"That's precisely why I'm going, Norma. What if something happens to Papa? Who will look after the family? He needs someone to help him and since I'm the eldest, I guess it's up to me."
"But war is men's business. A woman has no place there!"
"Which is why I'm not going as a woman. Here, take these scissors. You might as well make yourself useful if you're not going to leave me in peace. This mane needs to go or I won't be fooling anyone."
"Your hair? You want me to cut your hair? But... it's your hair! Girls across town would kill to have it!"
"Maybe you can sell it to the highest bidder, then. Come on, Norma, stop snivelling and get cutting, or I'll do it myself and look a complete fright."
"I don't think it'll matter who cuts it, you'll still look a fright. But I might as well save you from cutting off your ear on accident."
"That's my girl. Buck up, don't be so pouty! It's a grand adventure!"
"If you say so. But..."
"'But' what now?"
"People kill each other in wars. You might have to kill someone."
"I just might."
"But how can you think of such a thing?

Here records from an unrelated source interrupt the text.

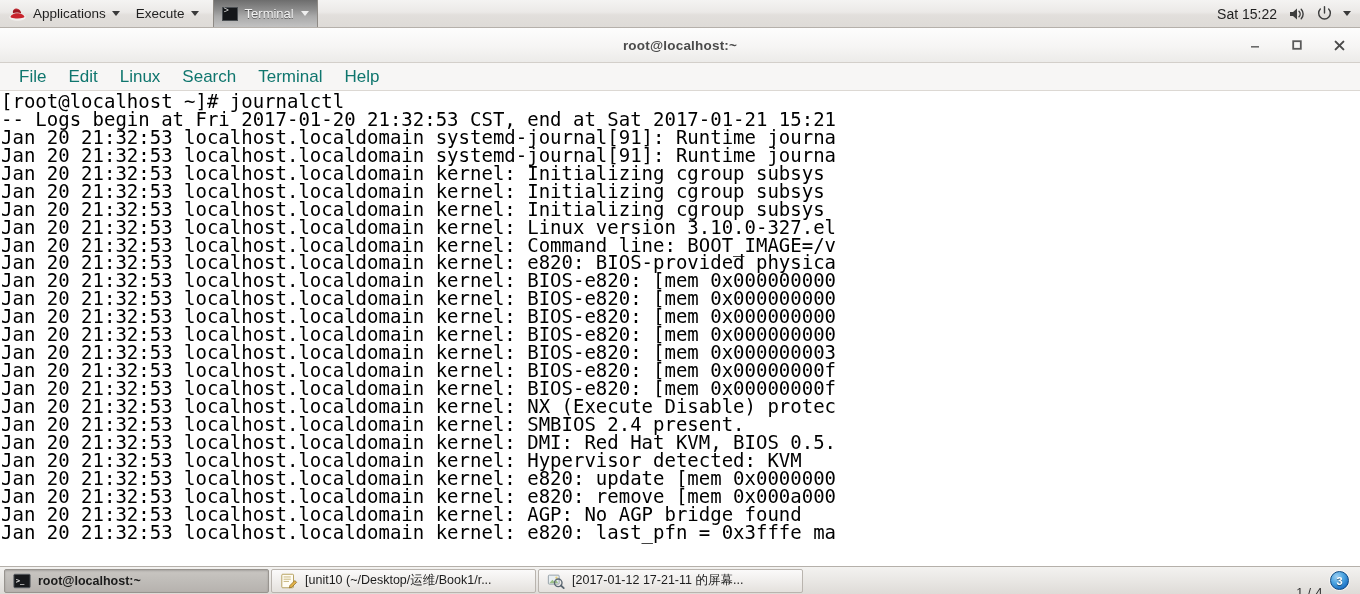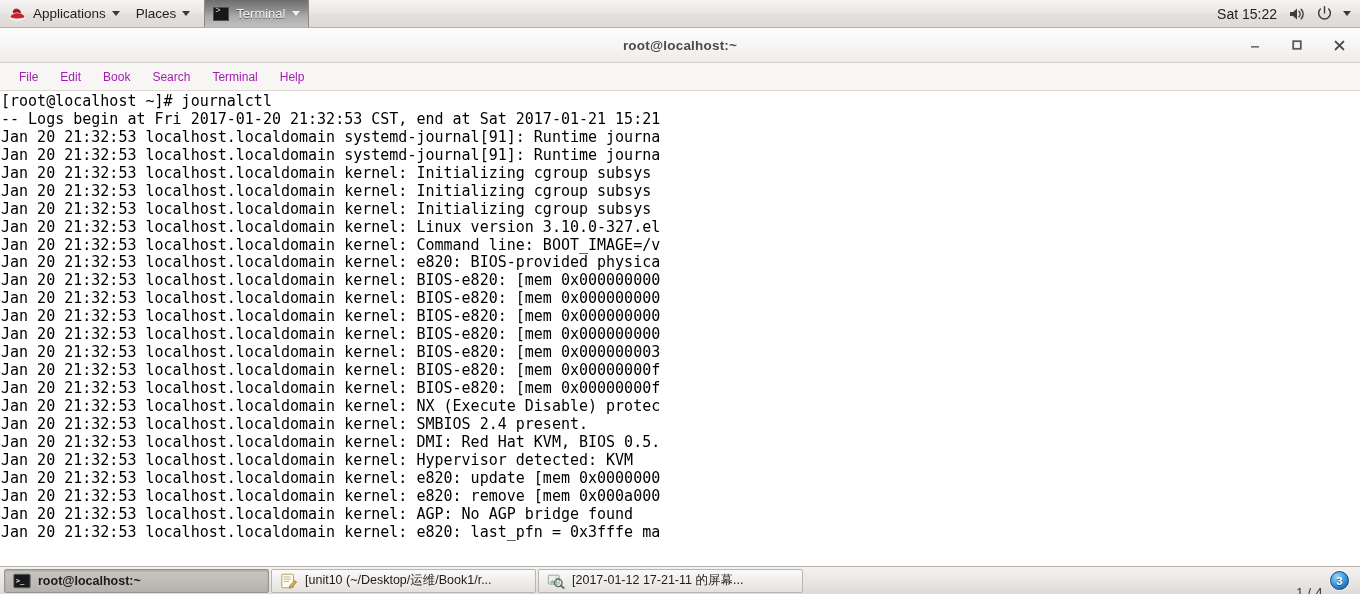"Places" span.ml { text: Places -> Execute }
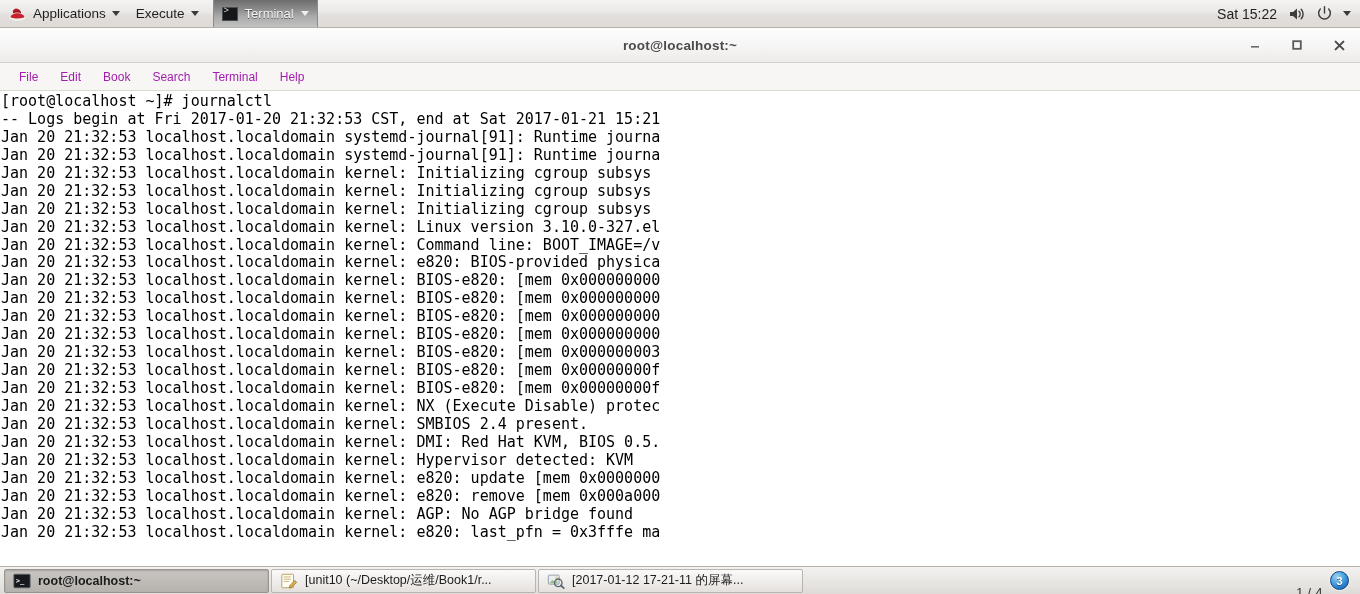"File" .menu-item { color: #a21caf -> #0f766e; font-size: 12px -> 17px }
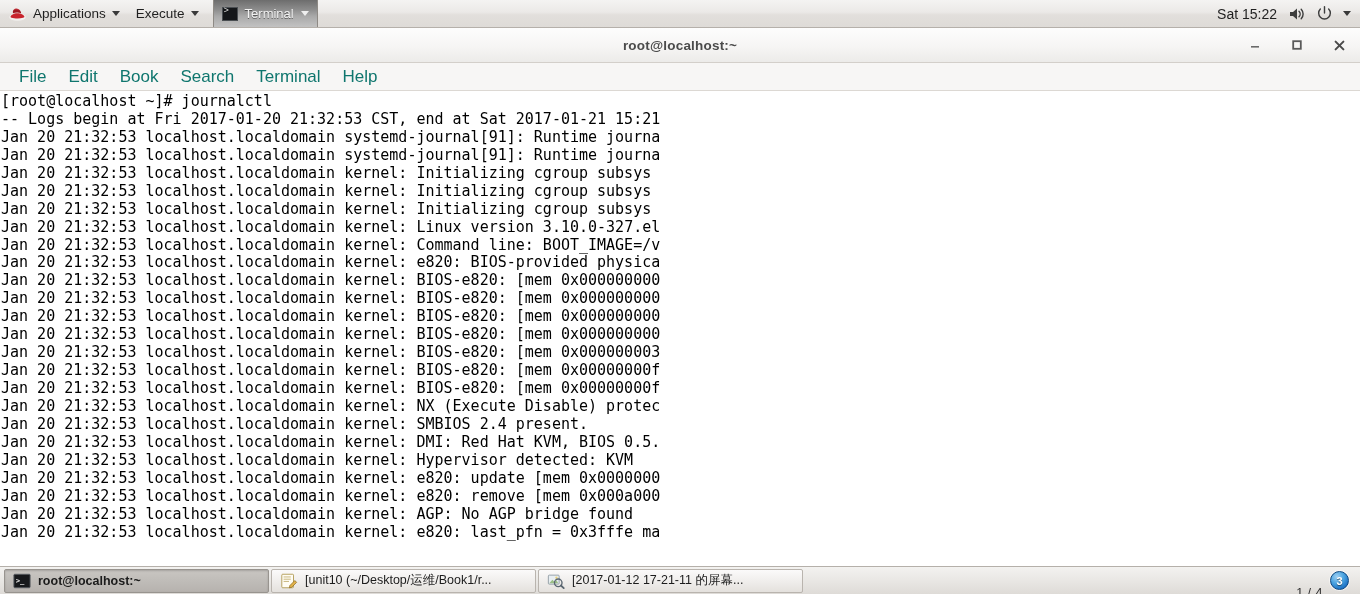"Book" div.menu-item { text: Book -> Linux }
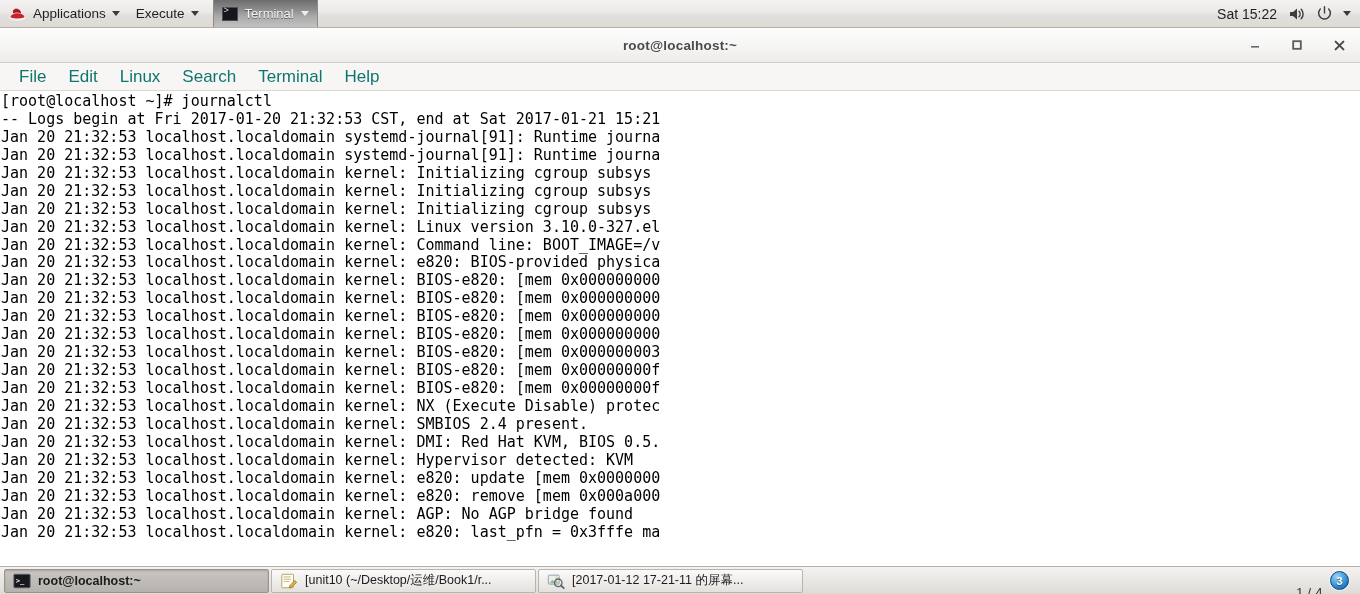"[root@localhost ~]# journalctl" #term-lines { font-size: 15px -> 19px }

Another person, even if they're the enemy? I can't even kill a chicken for stew!"
The stocky girl looked at herself in the mirror, straightening her coat. The clothes were perfect, the binding across her small breasts giving her a broader chest that matched her shoulders. Only her hair, swinging down her back in a long chestnut braid, marred the effect. Over her shoulder, she saw Norma's pale face, freckles standing out against her skin. The scissors were clutched in her thin hands.
"I'll just have to do what I have to," Katie replied, as much to the reflection in the mirror as to her sister. "Whatever it takes."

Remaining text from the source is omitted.